HOW TO COMPLETE THIS TASK:
The line with "amazon | Figure: 1.00 -> 0.72" and each line following it, up to the final line of the data, should be set down exactly; pictures stay out.

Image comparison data
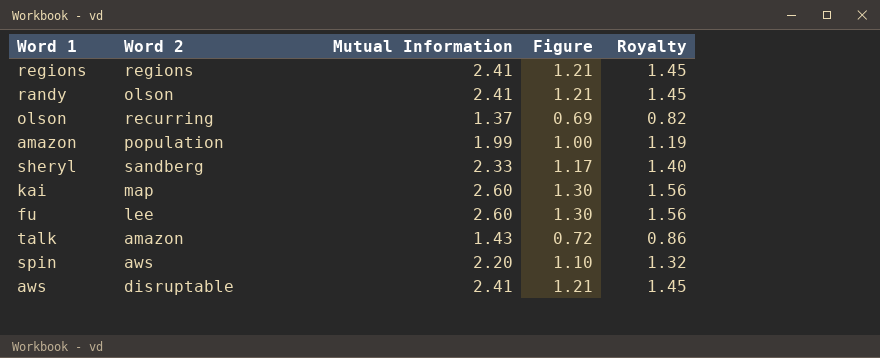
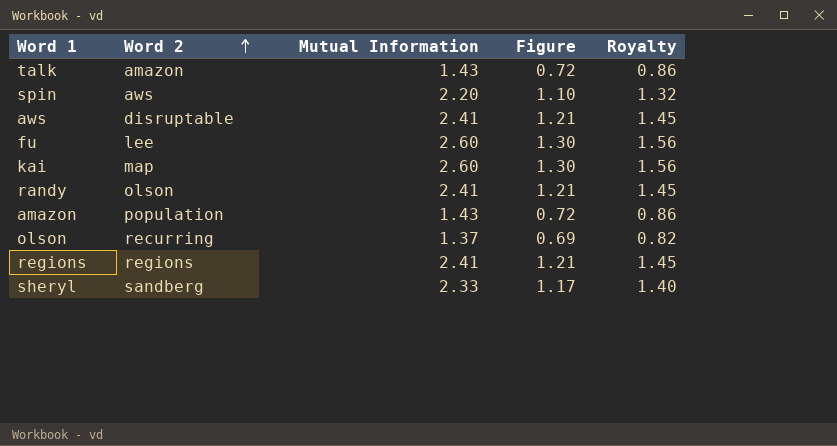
row order: none -> Word 2 ascending
amazon | Mutual Information: 1.99 -> 1.43
amazon | Figure: 1.00 -> 0.72
amazon | Royalty: 1.19 -> 0.86

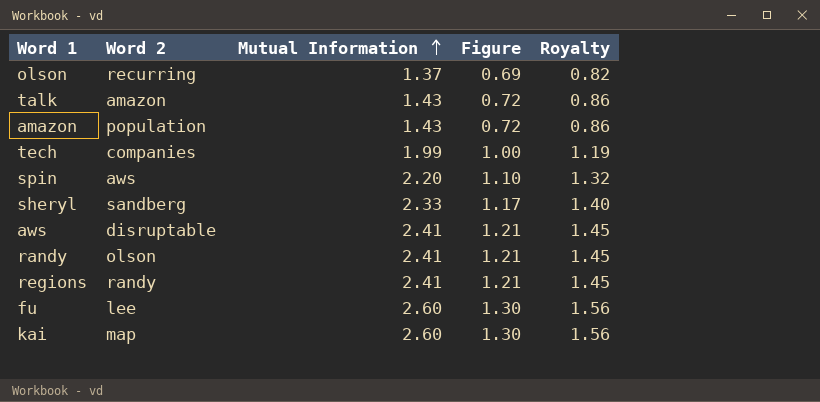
row order: Word 2 ascending -> Mutual Information ascending
row tech: none -> companies | 1.99 | 1.00 | 1.19
regions | Word 2: regions -> randy

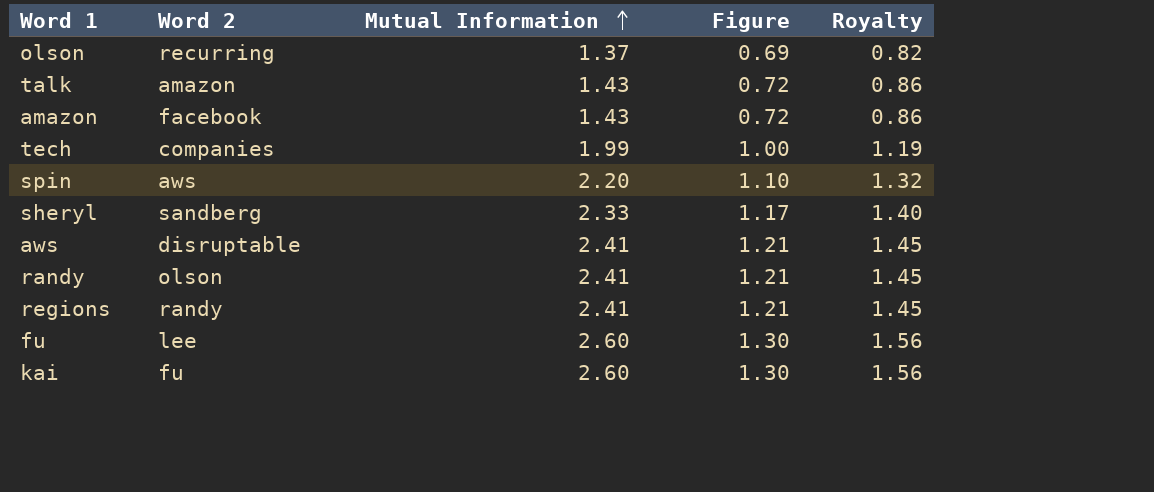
amazon | Word 2: population -> facebook
kai | Word 2: map -> fu

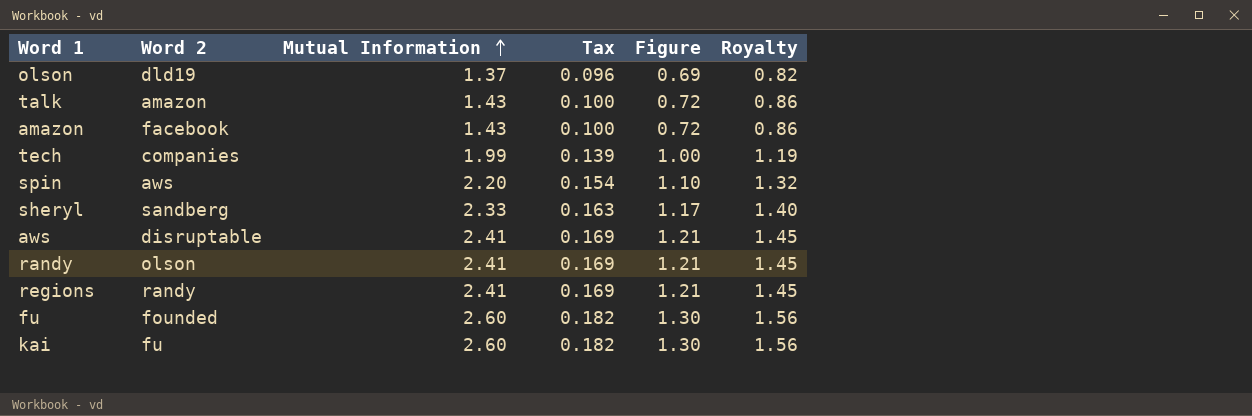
column Tax | formula: none -> [Mutual Information] * 0.07
olson | Word 2: recurring -> dld19
fu | Word 2: lee -> founded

COMPLETED TASK:
amazon | Figure: 1.00 -> 0.72
amazon | Royalty: 1.19 -> 0.86

row order: Word 2 ascending -> Mutual Information ascending
row tech: none -> companies | 1.99 | 1.00 | 1.19
regions | Word 2: regions -> randy

amazon | Word 2: population -> facebook
kai | Word 2: map -> fu

column Tax | formula: none -> [Mutual Information] * 0.07
olson | Word 2: recurring -> dld19
fu | Word 2: lee -> founded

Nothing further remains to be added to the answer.